• **EXERCISE INSTRUCTIONS**: Please set down the line that contains "Muscadet Sèvre et" and every line below it through the last, exactly as written, with no other lines.

• **THE DATA**:
=-=-=-=-=
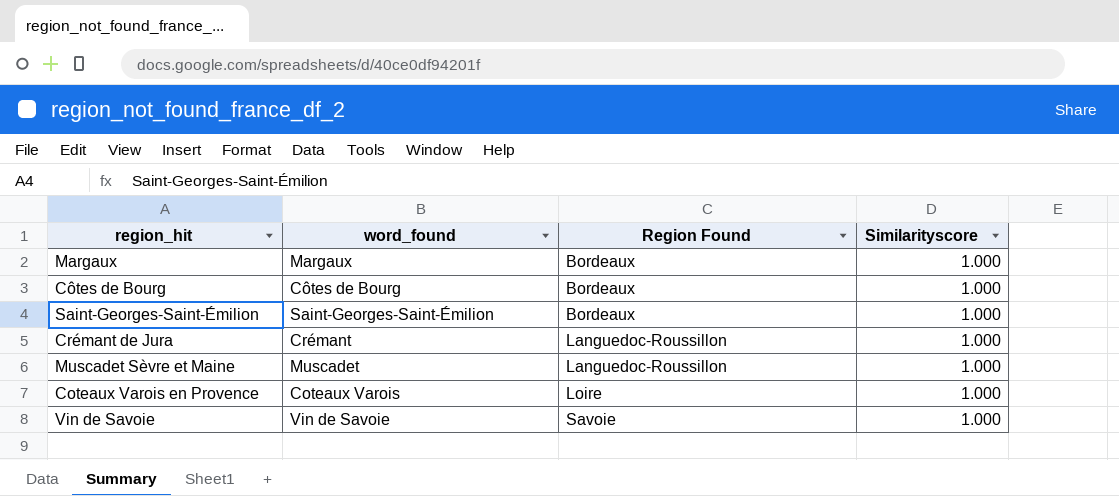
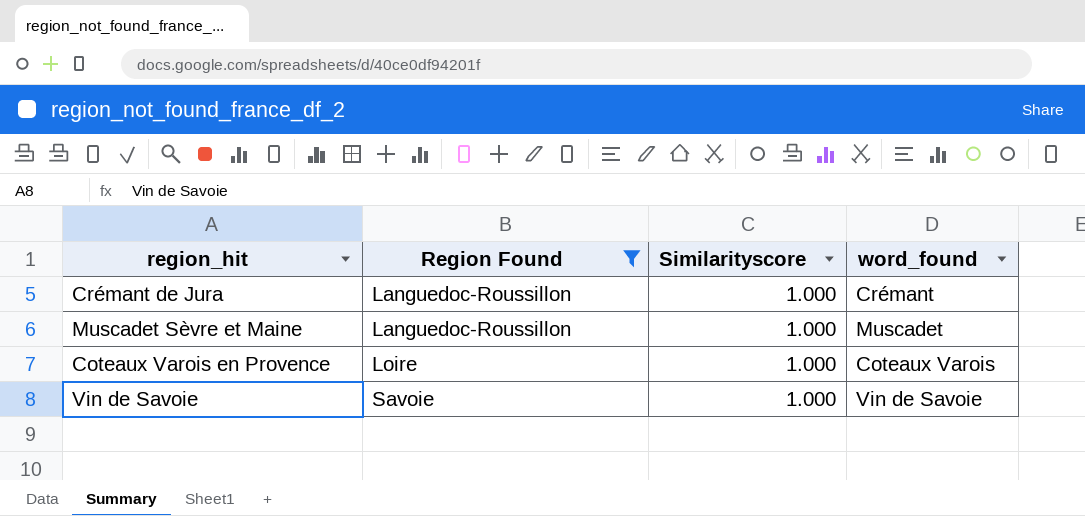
filter: none -> Region Found != Bordeaux
column word_found | position: 2 -> 4

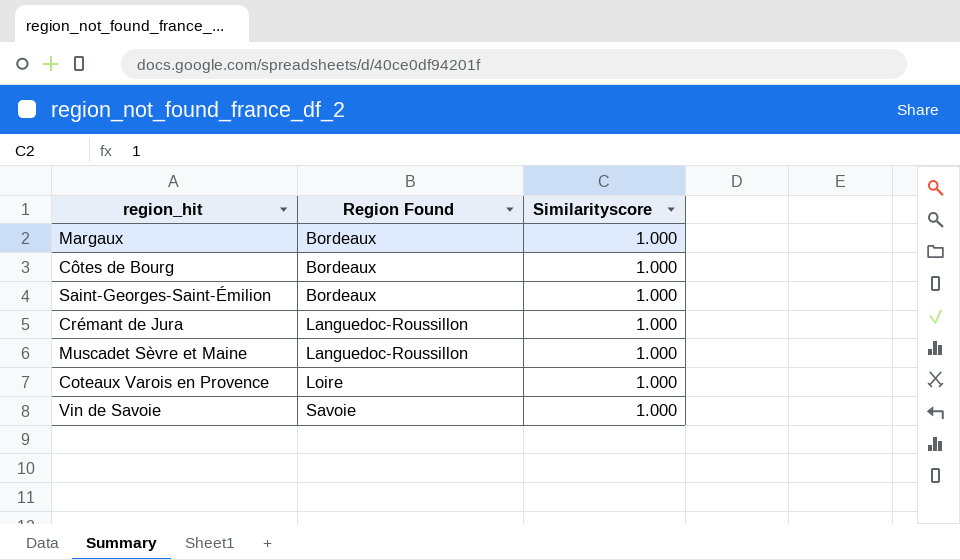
filter: Region Found != Bordeaux -> none
column word_found | position: 4 -> none

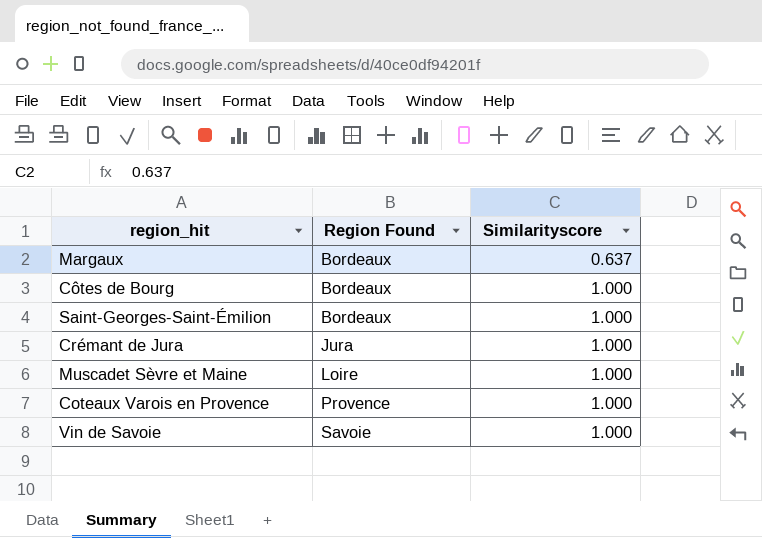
Margaux | Similarityscore: 1.000 -> 0.637
Crémant de Jura | Region Found: Languedoc-Roussillon -> Jura
Muscadet Sèvre et Maine | Region Found: Languedoc-Roussillon -> Loire
Coteaux Varois en Provence | Region Found: Loire -> Provence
=-=-=-=-=
• **REPLY**:
Muscadet Sèvre et Maine | Region Found: Languedoc-Roussillon -> Loire
Coteaux Varois en Provence | Region Found: Loire -> Provence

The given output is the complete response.